Il Pdl e la sfida sugli incarichi Si affacciano i mediatori
ROMA — Lo scontro nel Pdl continua. E ora ha per oggetto la richiesta di un congresso che dovrebbe dettare linea politica e nuovo gruppo dirigente. Va fatto quanto prima, dicono gli amici di Raffaele Fitto che per primo ha lanciato l’idea. Tutti, anche coloro che la ritengono sbagliata, esortano però a tenere nel massimo conto l’unità del partito. E in questa fase, nel corso della quale l’ala governativa guidata da Angelino Alfano tira diritto sulla sua strada (sfidato dall’ex ministro Fitto che contesta la deriva centrista e il rischio che il Pdl-Forza Italia subalterno alla sinistra), escono allo scoperto i mediatori. Maurizio Gasparri è uno di questi. Il vicepresidente del Senato invita a evitare di commettere cinque errori che sarebbero disastrosi: spaccare il partito, dividere i gruppi parlamentari, cedere alla tentazione neocentrista, rinunciare al bipolarismo, farsi dettare la politica fiscale da Fassina e quella dell’immigrazione dalla Boldrini. Chiarito questo, Gasparri dice che «un grande partito di centrodestra, bipolarista e alternativo alla sinistra e leale con il suo fondatore ha il dovere di trovare una sintesi sulle politiche e sui dirigenti». Mariastella Gelmini condivide il pentalogo di Gasparri ma, a sua volta, mette in guardia: «Attenzione perché il tentativo di archiviare Berlusconi vuole dire anche tentare di archiviare la sua conquista politica — il bipolarismo — e la prospettiva liberale che le larghe intese non possono annacquare».

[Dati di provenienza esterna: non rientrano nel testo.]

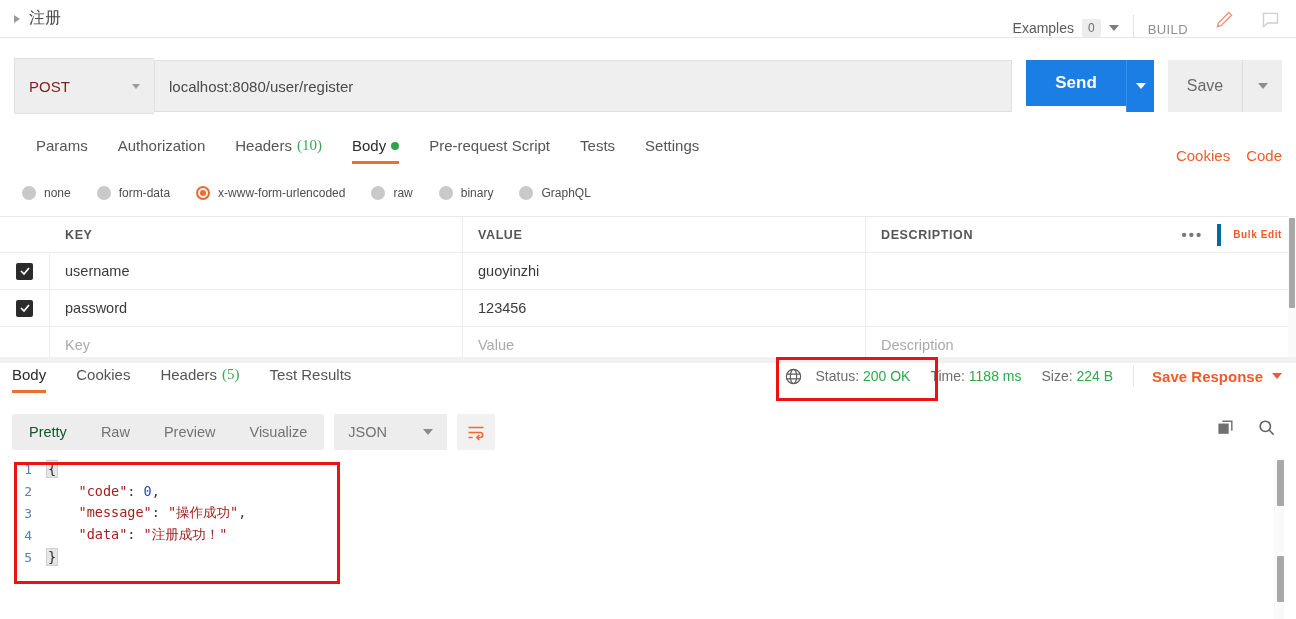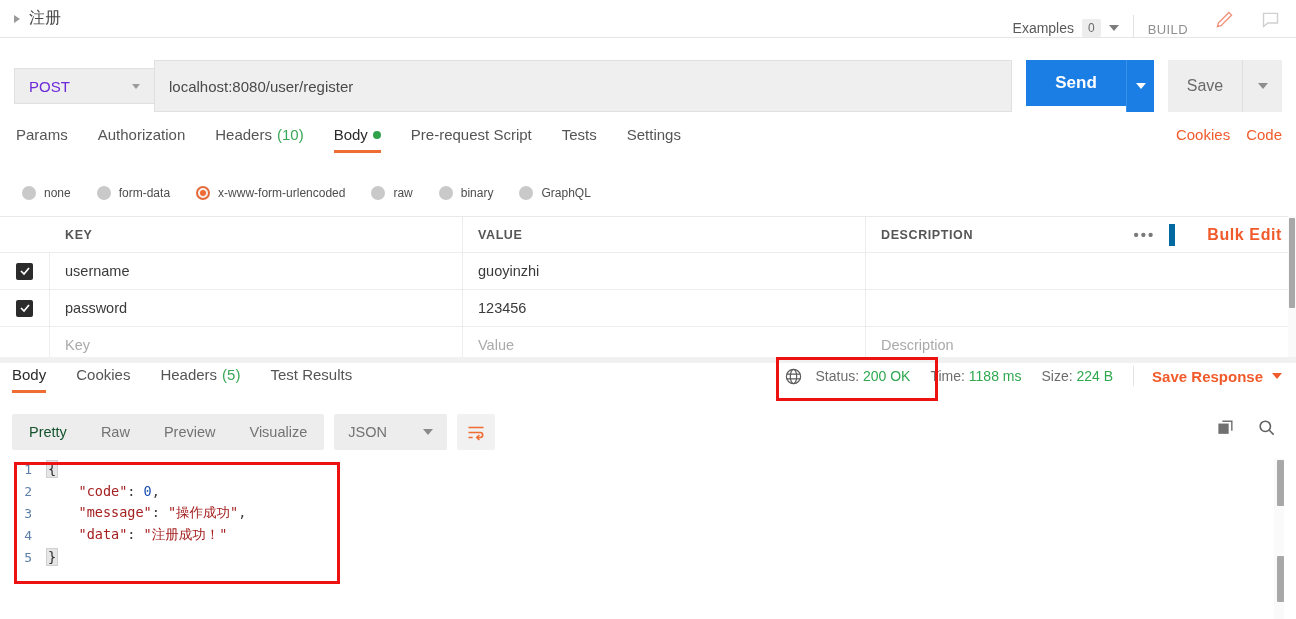"POST" .method-box { color: #6d28d9 -> #7f1d1d; height: 36px -> 56px }
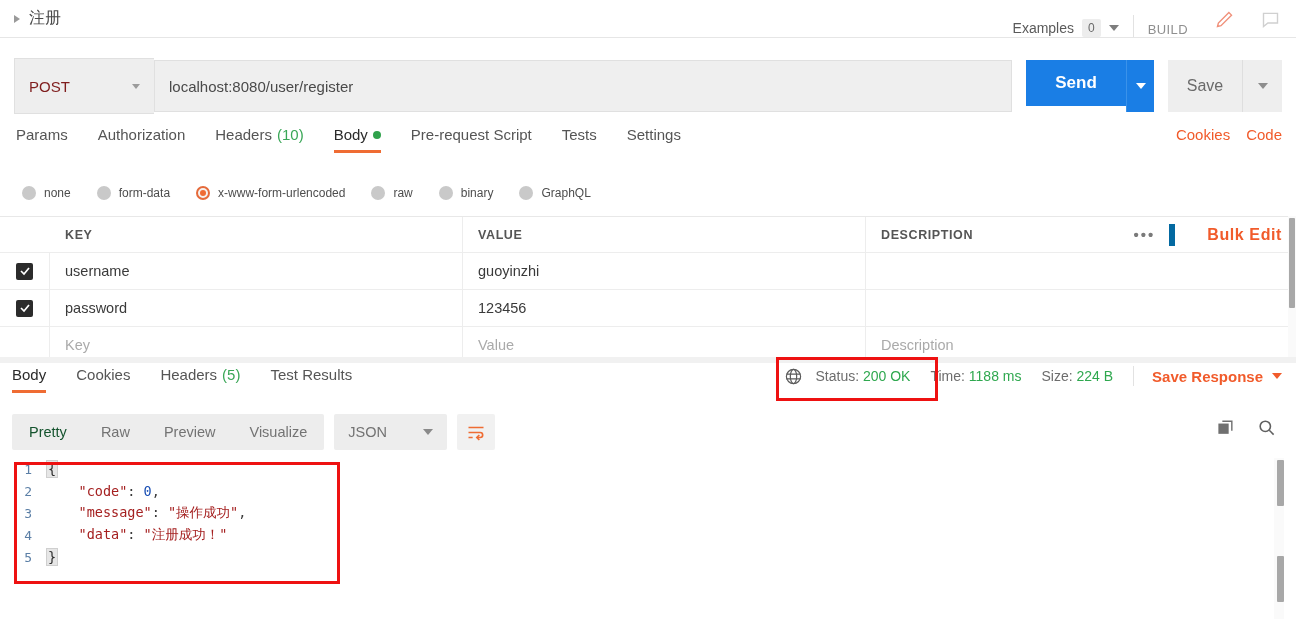"Params" .reqtabs { align-items: flex-start -> flex-end; padding-left: none -> 20px }
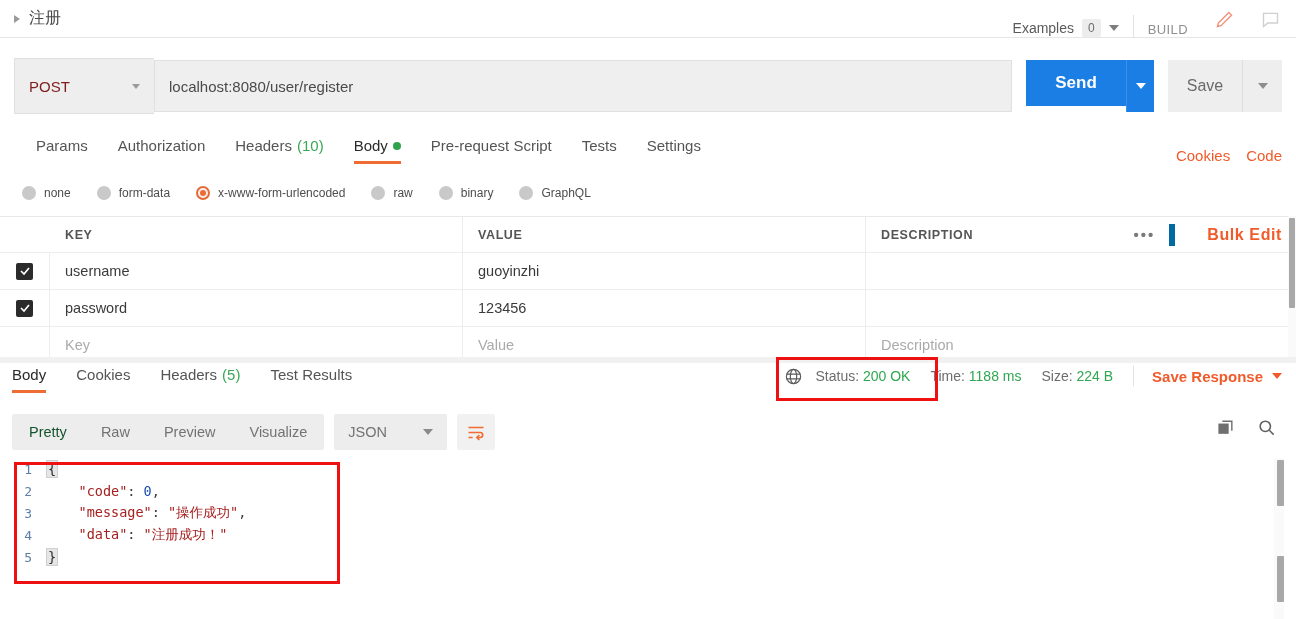"(10)" .rtab .count { font-family: none -> Liberation Serif, serif }
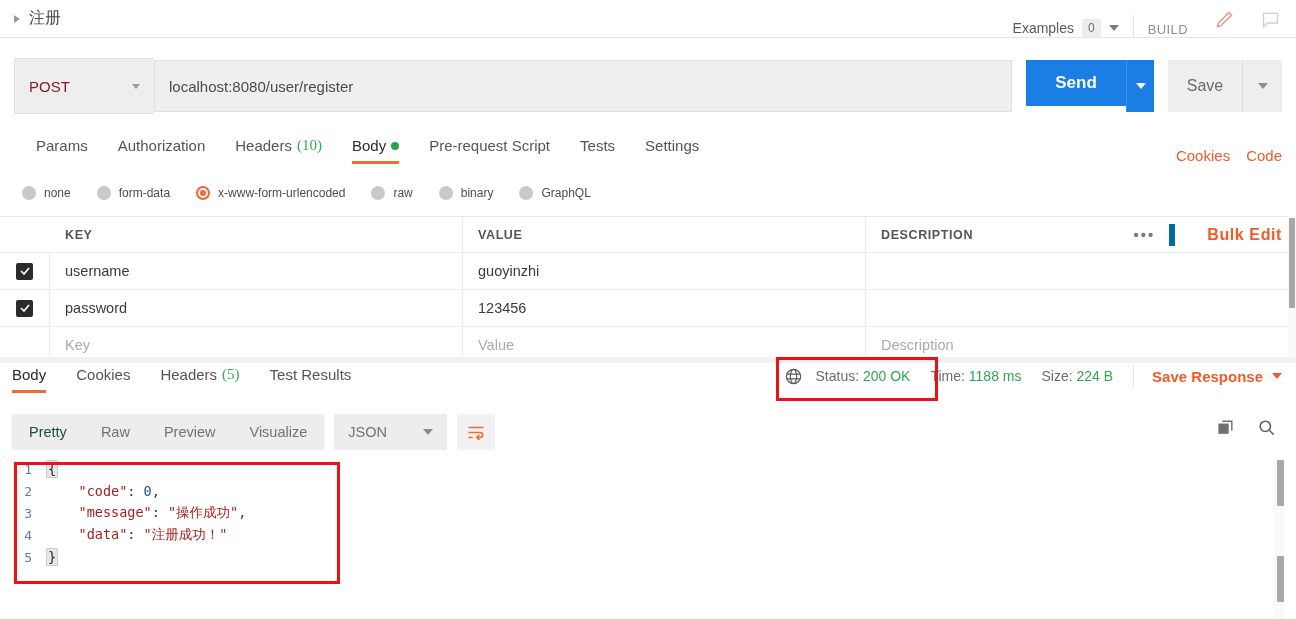"Bulk Edit" .bulk { border-left: 6px solid #0369a1 -> 4px solid #0369a1; font-size: 16px -> 10px; padding-left: 32px -> 12px }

Insomma, ciò che si contesta è la linea politica impressa da Alfano e che ha come obiettivo quello di condurre fino in fondo il patto di governo su cui si fondano le larghe intese. Obiezione alla quale replica Roberto Formigoni: «Ha vinto Alfano e la sua leadership. Si va avanti così fino al 2015». L’ex governatore lombardo aggiunge inoltre che «l’iniziativa di Fitto — azzeramento delle cariche e congresso — è inopportuna, profondamente sbagliata: le regole non si improvvisano. Adesso sosteniamo il governo facendo le nostre battaglie». Ecco perché qualcuno spinge Alfano a elaborare un documento politico che in nome di Berlusconi impegni il partito a essere leale con il governo, a spingere per la riforma della giustizia e ad abbassare le tasse.
L’idea del congresso non piace ad Alfano, ma soprattutto fa storcere il naso a Silvio Berlusconi. Stando alle voci che circolano, il Cavaliere non avrebbe affatto gradito la sortita di Fitto, al quale imputa ancora l’errore di avere imposto un uomo a lui vicino (Rocco Palese) anziché puntare su Adriana Poli Bortone, data per vincente, nella sfida in cui poi ha prevalso Nichi Vendola alle Regionali del 2010. Del resto, la contrarietà di Berlusconi, stando ad ascoltare chi lo ha sentito in queste ore, discende dalla sua naturale ritrosia a celebrare i riti della politica tradizionale. Fare un congresso, con tutte le incombenze burocratico-organizzative legate alla fissazione delle regole, segnerebbe il ritorno alla democrazia dei partiti e il venire meno della democrazia degli eletti. Una tesi largamente condivisa dal fronte alfaniano. L’ala governativa, infatti, ritiene che dietro l’uscita di Fitto ci sia in realtà Denis Verdini, desideroso di tornare a contare dopo essere uscito sconfitto nella battaglia sulla fiducia al governo. Non solo. C’è anche chi pensa che gli altri esponenti che si sono proclamati lealisti stiano cercando uno spazio per tentare di riequilibrare il potere all’interno del partito ora nelle mani degli amici del segretario.
La situazione è di stallo. Tutti attendono di sapere come si muoverà Berlusconi che potrebbe tornare a Roma nelle prossime ore. «Siamo appesi a un filo», ammette un esponente dell’inner circle alfaniano. C’è il rischio che, per un combinato disposto del tutto imprevedibile al momento, si arrivi alla conta e si spacchi per davvero il partito. Un esito che il Cavaliere non vorrebbe capitasse.